Les discothèques et établissements de nuits sont fermés depuis un an. Antonin Borie nous donne des nouvelles de son club l’Antonnoir à Besançon.

L’Antonnoir est malheureusement fermé depuis mars 2020. Est-ce que tu peux nous expliquer pourquoi vous, vous êtes fermés, alors que d’autres lieux culturels ont pu ouvrir entre les deux confinements ?

On a jusque-là réussi à tenir, c’était un équilibre hyper précaire mais on y arrivait. Là maintenant on n’a pas le choix, on ne crache pas sur les aides de l’Etat. On est comme tous les établissements de nuits, comme tous les établissements recevants du public de type P (salles de danse ou de jeux, ndlr) ou L (salles de spectacles, de conférence, de projection, ndlr) fermés depuis un an.

Le monde de la nuit est vraiment en péril. L’Antonnoir tient bon malgré ça mais comment économiquement vous arrivez à vous en sortir ? Parce qu’il n’y a pas que toi qui es salarié de ce lieu.

Tout simplement en ayant contracté un PGE, un prêt garantit par l’Etat comme -je dirais- 100% des collègues, les bistrotiers, les restaurateurs. On a eu la chance d’avoir le droit de s’endetter lourdement. Le problème, c’est que l’hécatombe se fera après. L’hécatombe, ça sera quand on commencera à rembourser nos prêts, là il y en a plein qui ne vont pas pouvoir tenir. Ne serait-ce qu’un établissement comme nous, on a tout simplement doublé notre taux d’endettement. On avait déjà un crédit sur le cul à rembourser, là on en a deux.

Le fait que vous n’ayez pas de subventions, ça nuit clairement au modèle économique. Est-ce que la survie de l’Antonnoir est menacée dans les mois qui viennent ? Est-ce qu’il faut s’attendre à ce que ce soit vraiment difficile au point de fermer les portes dans les mois à venir ?

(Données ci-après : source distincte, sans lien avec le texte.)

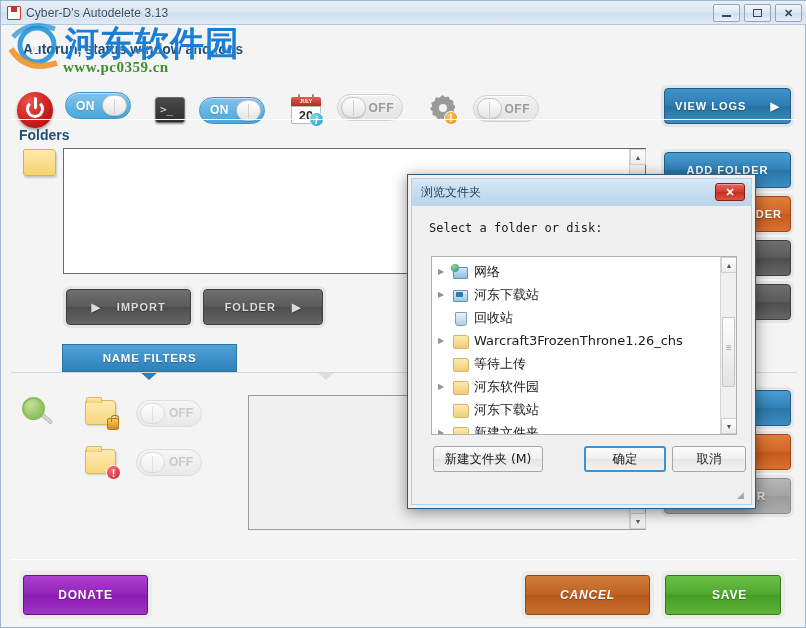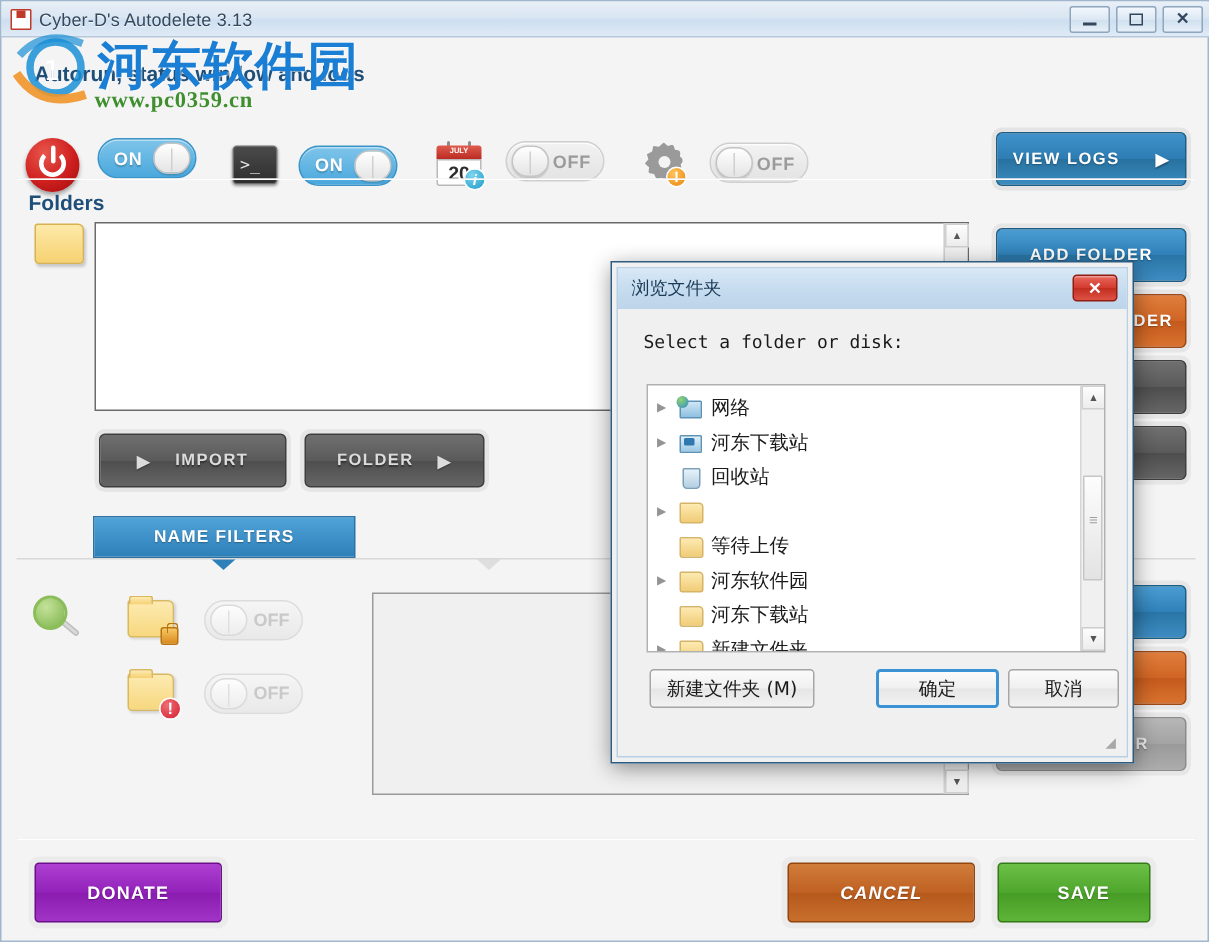"Warcraft3FrozenThrone1.26_chs" span.tlabel { html: none -> <span>Warcraft3FrozenThrone1.26_chs</span> }
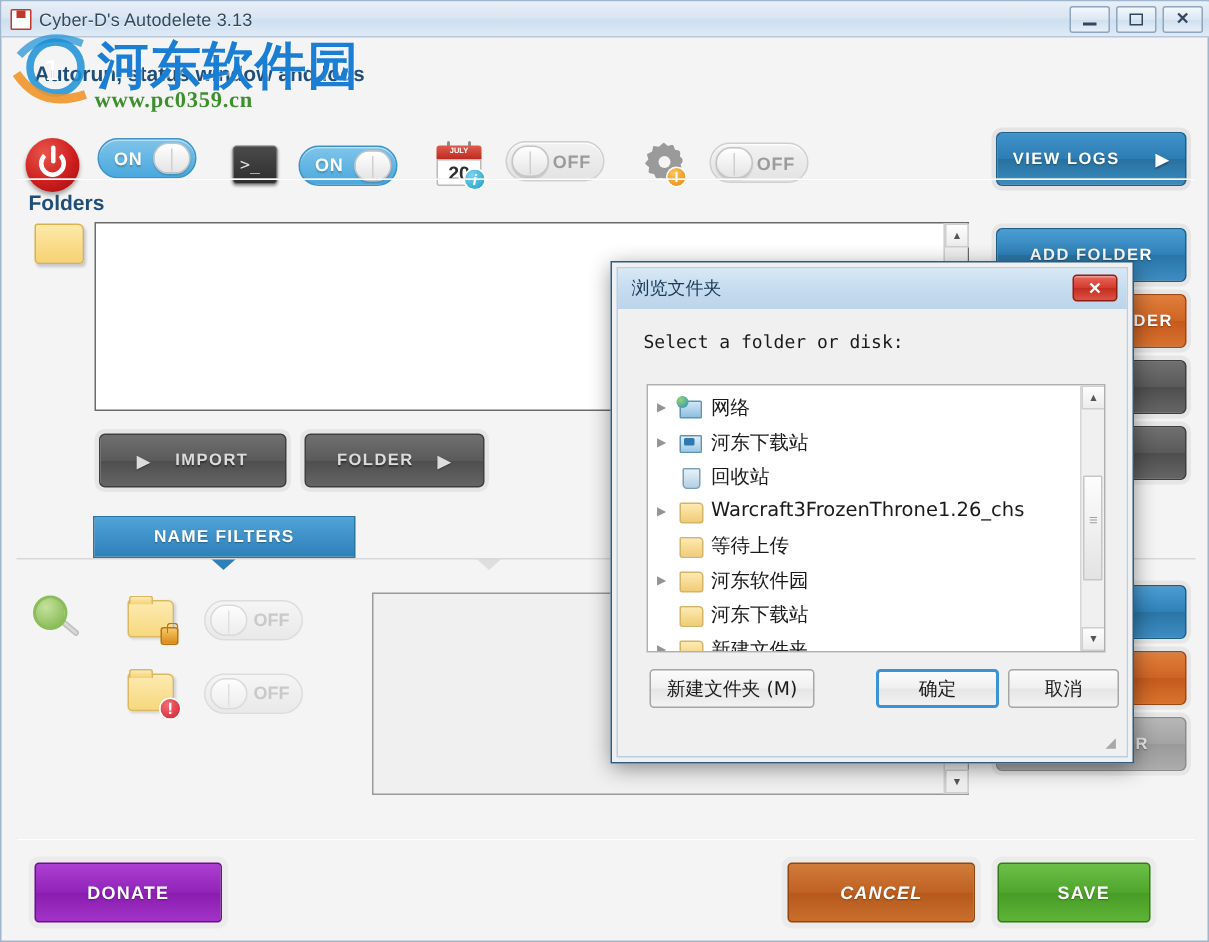"SAVE" #btn-save { width: 102px -> 116px }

Je vais essayer d’être super optimiste et de ne pas casser le moral des troupes et le mien en particulier. Non, on ne va pas fermer, on va essayer de tenir bon mais je n’en suis pas sûr du tout. La condition évidente c’est qu’il faut impérativement que l’Etat maintienne ces aides mises en place tardivement rappelons-le, parce qu’il y a quand même eu 6 mois où on a presque rien touché. Mais là, tant que le flux actuel des aides reste en place, on peut être mis en sommeil sous respirateur artificiel encore un petit temps. Après, la question ça va être quand on va rouvrir, comment les gens vont réagir ? Est-ce qu’ils vont être présents ? Est-ce qu’ils vont accepter que les tarifs vont tous avoir un peu augmenté parce qu’on est tous sur-endettés ? Est-ce qu’on va avoir le droit d’accueillir rapidement le public ? Est-ce qu’on va être limités en terme d’accueil ?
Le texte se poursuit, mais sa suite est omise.